-------- SUPPLIED MATERIAL --------

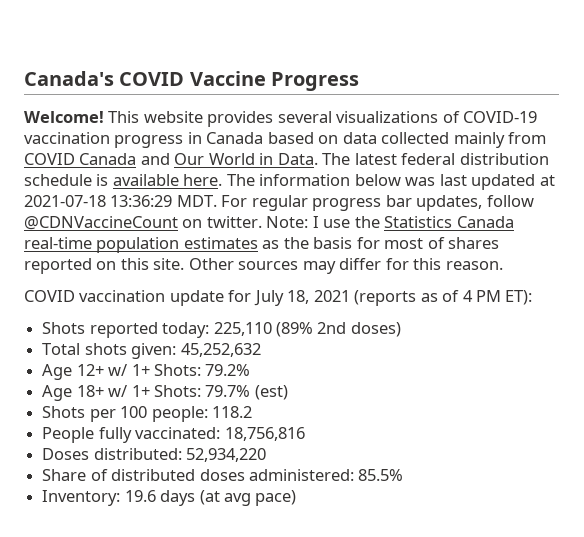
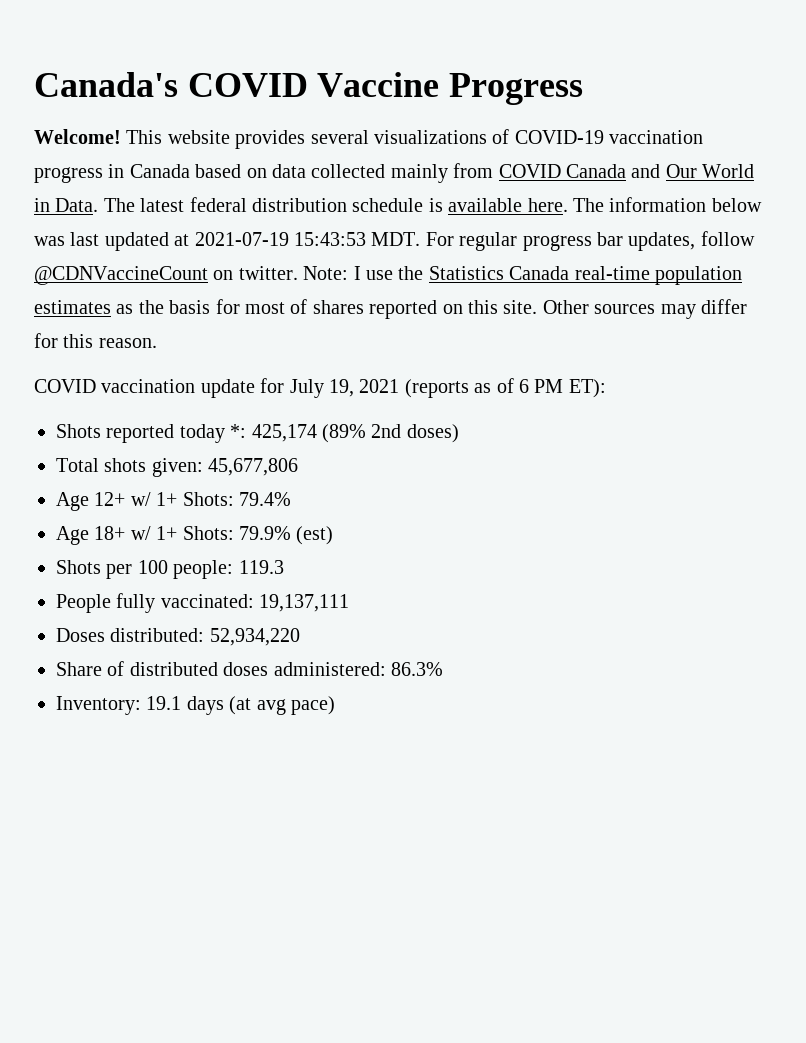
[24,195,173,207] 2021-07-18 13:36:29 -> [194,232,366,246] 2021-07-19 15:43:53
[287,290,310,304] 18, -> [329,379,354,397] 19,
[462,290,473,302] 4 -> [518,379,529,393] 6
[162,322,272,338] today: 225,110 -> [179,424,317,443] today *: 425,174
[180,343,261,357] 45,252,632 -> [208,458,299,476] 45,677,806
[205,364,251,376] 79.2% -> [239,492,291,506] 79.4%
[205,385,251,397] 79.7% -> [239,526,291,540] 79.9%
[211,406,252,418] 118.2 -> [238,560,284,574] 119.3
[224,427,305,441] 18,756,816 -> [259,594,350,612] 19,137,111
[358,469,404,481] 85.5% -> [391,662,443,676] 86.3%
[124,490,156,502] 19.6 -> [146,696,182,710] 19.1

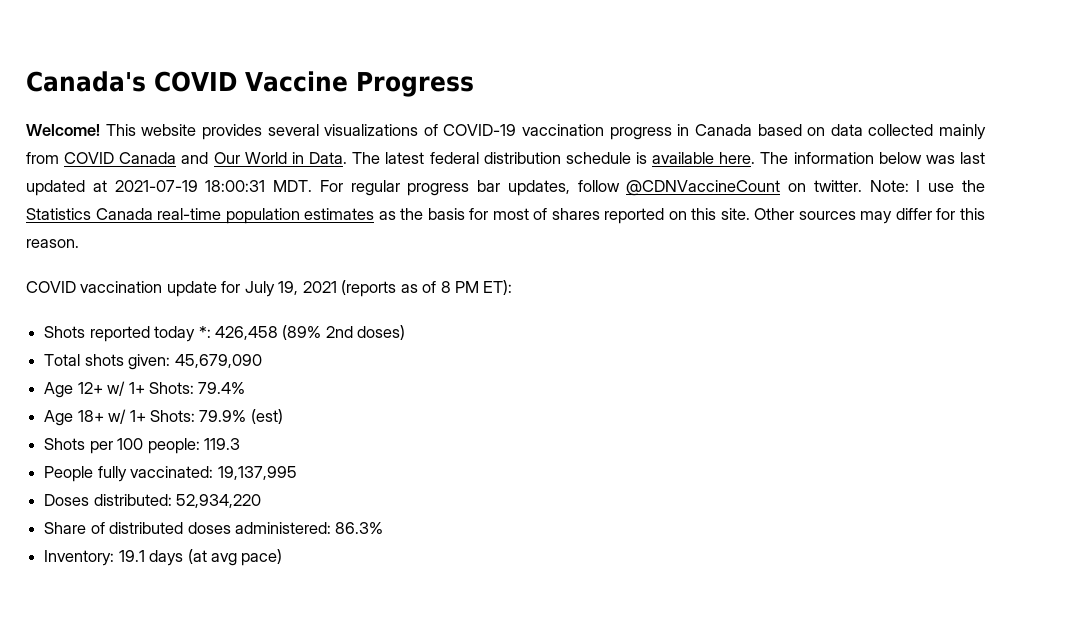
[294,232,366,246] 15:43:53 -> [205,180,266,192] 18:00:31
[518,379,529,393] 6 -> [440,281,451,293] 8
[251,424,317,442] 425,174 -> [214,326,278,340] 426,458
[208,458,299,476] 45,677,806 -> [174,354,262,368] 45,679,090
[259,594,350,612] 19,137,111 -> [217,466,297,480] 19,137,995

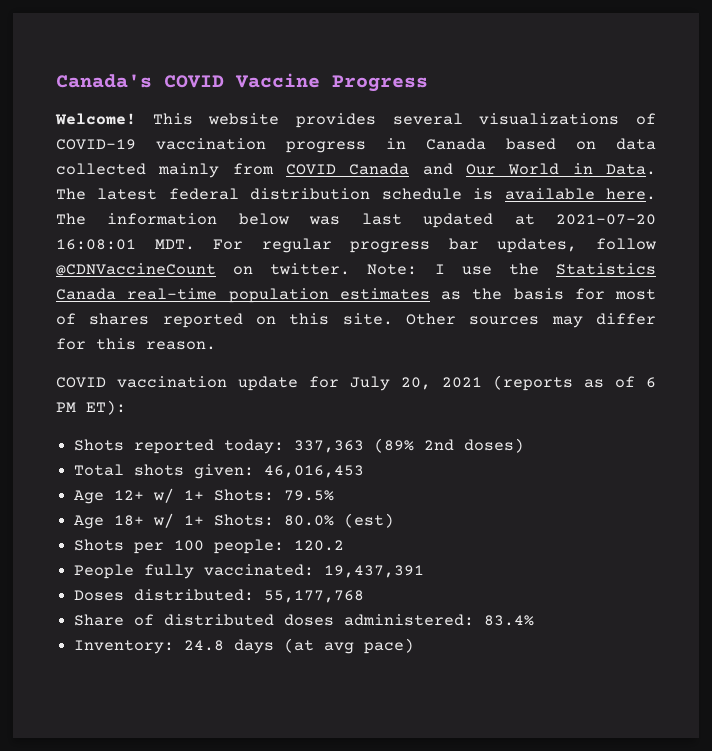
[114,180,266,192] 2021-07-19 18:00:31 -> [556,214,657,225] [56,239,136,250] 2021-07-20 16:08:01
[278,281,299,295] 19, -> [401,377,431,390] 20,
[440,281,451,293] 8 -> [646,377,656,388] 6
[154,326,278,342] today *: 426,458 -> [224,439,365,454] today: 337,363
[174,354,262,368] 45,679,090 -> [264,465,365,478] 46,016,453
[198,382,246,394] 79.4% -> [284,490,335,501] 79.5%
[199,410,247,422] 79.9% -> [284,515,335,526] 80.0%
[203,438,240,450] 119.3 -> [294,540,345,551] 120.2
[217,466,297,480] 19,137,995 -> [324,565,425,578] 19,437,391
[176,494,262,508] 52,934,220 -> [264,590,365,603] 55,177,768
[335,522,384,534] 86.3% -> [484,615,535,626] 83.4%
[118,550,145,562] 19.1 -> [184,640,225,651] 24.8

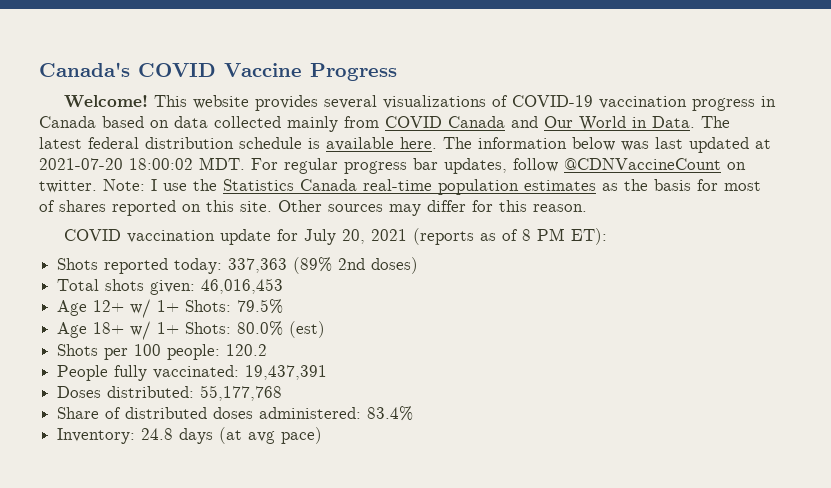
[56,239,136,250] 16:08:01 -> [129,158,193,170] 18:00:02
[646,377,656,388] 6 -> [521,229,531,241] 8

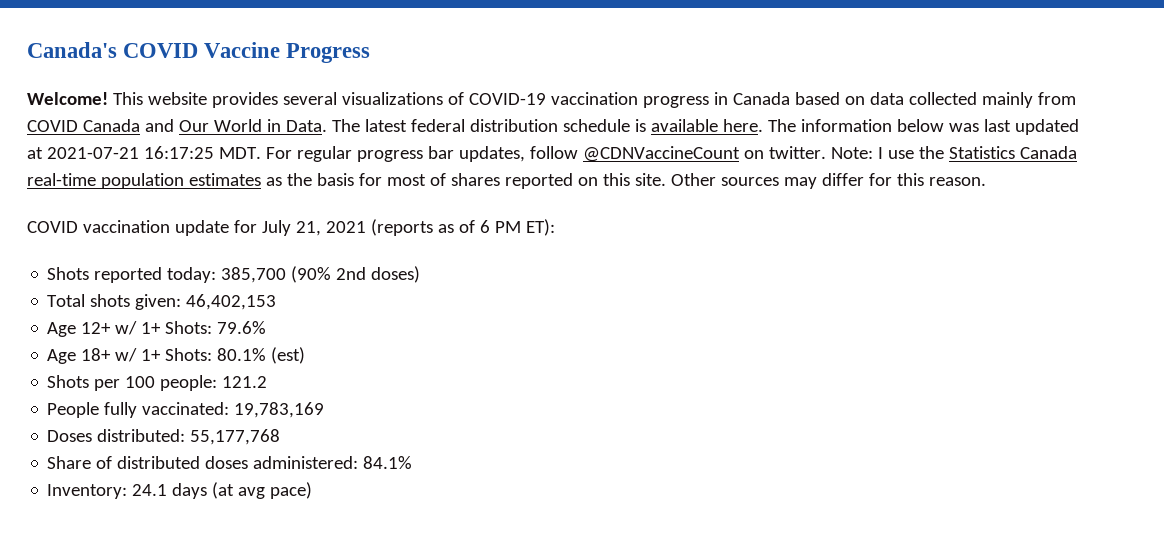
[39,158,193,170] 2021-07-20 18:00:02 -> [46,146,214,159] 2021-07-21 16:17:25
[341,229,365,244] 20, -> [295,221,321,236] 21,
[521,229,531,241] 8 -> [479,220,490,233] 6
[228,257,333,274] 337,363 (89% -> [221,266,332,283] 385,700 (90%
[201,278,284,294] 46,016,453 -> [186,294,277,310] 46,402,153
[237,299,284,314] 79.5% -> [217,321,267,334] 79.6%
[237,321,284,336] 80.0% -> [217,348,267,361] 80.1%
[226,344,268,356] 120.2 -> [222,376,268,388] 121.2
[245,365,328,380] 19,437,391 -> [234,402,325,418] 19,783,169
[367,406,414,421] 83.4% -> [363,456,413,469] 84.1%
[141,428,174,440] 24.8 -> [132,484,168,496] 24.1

--------

| TASK DESCRIPTION |
Every line above should be copied exactly, apart from any pictures.

| ANSWER TO THIS PROBLEM |
[24,195,173,207] 2021-07-18 13:36:29 -> [194,232,366,246] 2021-07-19 15:43:53
[287,290,310,304] 18, -> [329,379,354,397] 19,
[462,290,473,302] 4 -> [518,379,529,393] 6
[162,322,272,338] today: 225,110 -> [179,424,317,443] today *: 425,174
[180,343,261,357] 45,252,632 -> [208,458,299,476] 45,677,806
[205,364,251,376] 79.2% -> [239,492,291,506] 79.4%
[205,385,251,397] 79.7% -> [239,526,291,540] 79.9%
[211,406,252,418] 118.2 -> [238,560,284,574] 119.3
[224,427,305,441] 18,756,816 -> [259,594,350,612] 19,137,111
[358,469,404,481] 85.5% -> [391,662,443,676] 86.3%
[124,490,156,502] 19.6 -> [146,696,182,710] 19.1

[294,232,366,246] 15:43:53 -> [205,180,266,192] 18:00:31
[518,379,529,393] 6 -> [440,281,451,293] 8
[251,424,317,442] 425,174 -> [214,326,278,340] 426,458
[208,458,299,476] 45,677,806 -> [174,354,262,368] 45,679,090
[259,594,350,612] 19,137,111 -> [217,466,297,480] 19,137,995

[114,180,266,192] 2021-07-19 18:00:31 -> [556,214,657,225] [56,239,136,250] 2021-07-20 16:08:01
[278,281,299,295] 19, -> [401,377,431,390] 20,
[440,281,451,293] 8 -> [646,377,656,388] 6
[154,326,278,342] today *: 426,458 -> [224,439,365,454] today: 337,363
[174,354,262,368] 45,679,090 -> [264,465,365,478] 46,016,453
[198,382,246,394] 79.4% -> [284,490,335,501] 79.5%
[199,410,247,422] 79.9% -> [284,515,335,526] 80.0%
[203,438,240,450] 119.3 -> [294,540,345,551] 120.2
[217,466,297,480] 19,137,995 -> [324,565,425,578] 19,437,391
[176,494,262,508] 52,934,220 -> [264,590,365,603] 55,177,768
[335,522,384,534] 86.3% -> [484,615,535,626] 83.4%
[118,550,145,562] 19.1 -> [184,640,225,651] 24.8

[56,239,136,250] 16:08:01 -> [129,158,193,170] 18:00:02
[646,377,656,388] 6 -> [521,229,531,241] 8

[39,158,193,170] 2021-07-20 18:00:02 -> [46,146,214,159] 2021-07-21 16:17:25
[341,229,365,244] 20, -> [295,221,321,236] 21,
[521,229,531,241] 8 -> [479,220,490,233] 6
[228,257,333,274] 337,363 (89% -> [221,266,332,283] 385,700 (90%
[201,278,284,294] 46,016,453 -> [186,294,277,310] 46,402,153
[237,299,284,314] 79.5% -> [217,321,267,334] 79.6%
[237,321,284,336] 80.0% -> [217,348,267,361] 80.1%
[226,344,268,356] 120.2 -> [222,376,268,388] 121.2
[245,365,328,380] 19,437,391 -> [234,402,325,418] 19,783,169
[367,406,414,421] 83.4% -> [363,456,413,469] 84.1%
[141,428,174,440] 24.8 -> [132,484,168,496] 24.1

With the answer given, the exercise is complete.